---
license: apache-2.0
language:
- multilingual
tags:
- text-to-speech
- tts
- audio
- voice-cloning
- emotion-control
- marco-voice
---

### License
This project is licensed under the Apache License, Version 2.0 (SPDX-License-Identifier: Apache-2.0). 

We used compliance checking algorithms during the training process, to ensure the compliance of the trained model(s) to the best of our ability. Due to complex data and the diversity of language model usage scenarios, we cannot guarantee that the model is completely free of copyright issues or improper content. If you believe anything infringes on your rights or generates improper content, please contact us, and we will promptly address the matter.

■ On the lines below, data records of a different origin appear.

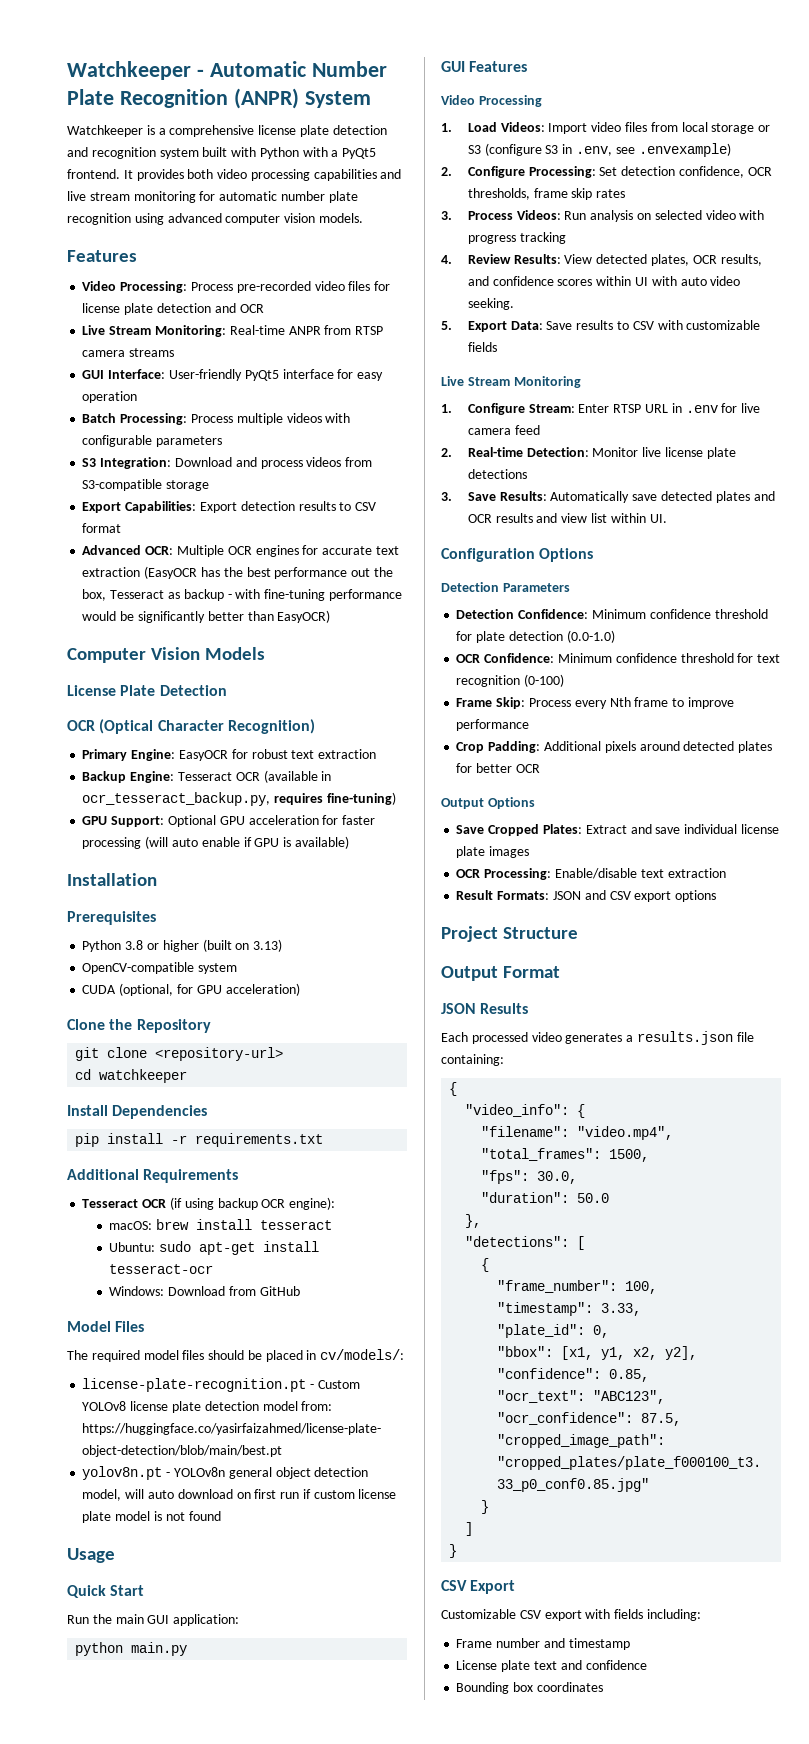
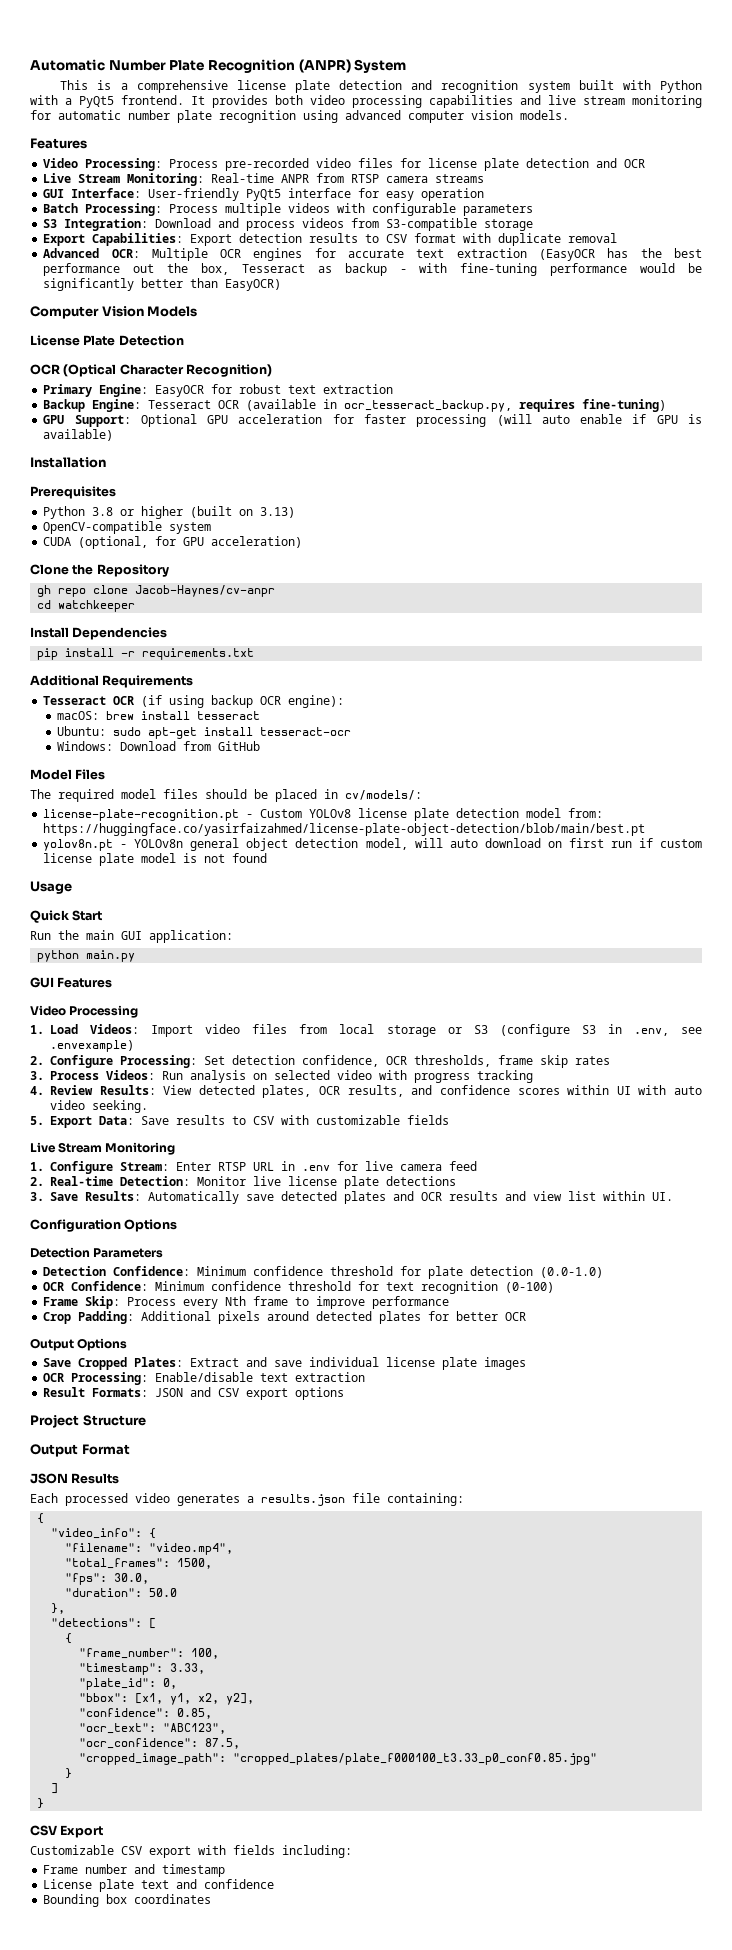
- Watchkeeper - Automatic Number Plate Recognition (ANPR) System
+ Automatic Number Plate Recognition (ANPR) System
- Watchkeeper is a comprehensive license plate detection and recognition system built with Python with a PyQt5 frontend.
+ This is a comprehensive license plate detection and recognition system built with Python with a PyQt5 frontend.
- Export Capabilities: Export detection results to CSV format
+ Export Capabilities: Export detection results to CSV format with duplicate removal
- git clone <repository-url>
+ gh repo clone Jacob-Haynes/cv-anpr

### 🗣️ Marco-Voice: Multilingual Emotion-Controllable Speech Synthesis
[![License](https://img.shields.io/badge/License-Apache%202.0-blue.svg)](https://opensource.org/licenses/Apache-2.0)

Marco-Voice is an open-source, text-to-speech (TTS) framework that enables high-fidelity voice cloning and fine-grained emotional control in synthesized speech. By integrating advanced disentanglement techniques, Marco-Voice supports expressive speech generation with studio-grade quality.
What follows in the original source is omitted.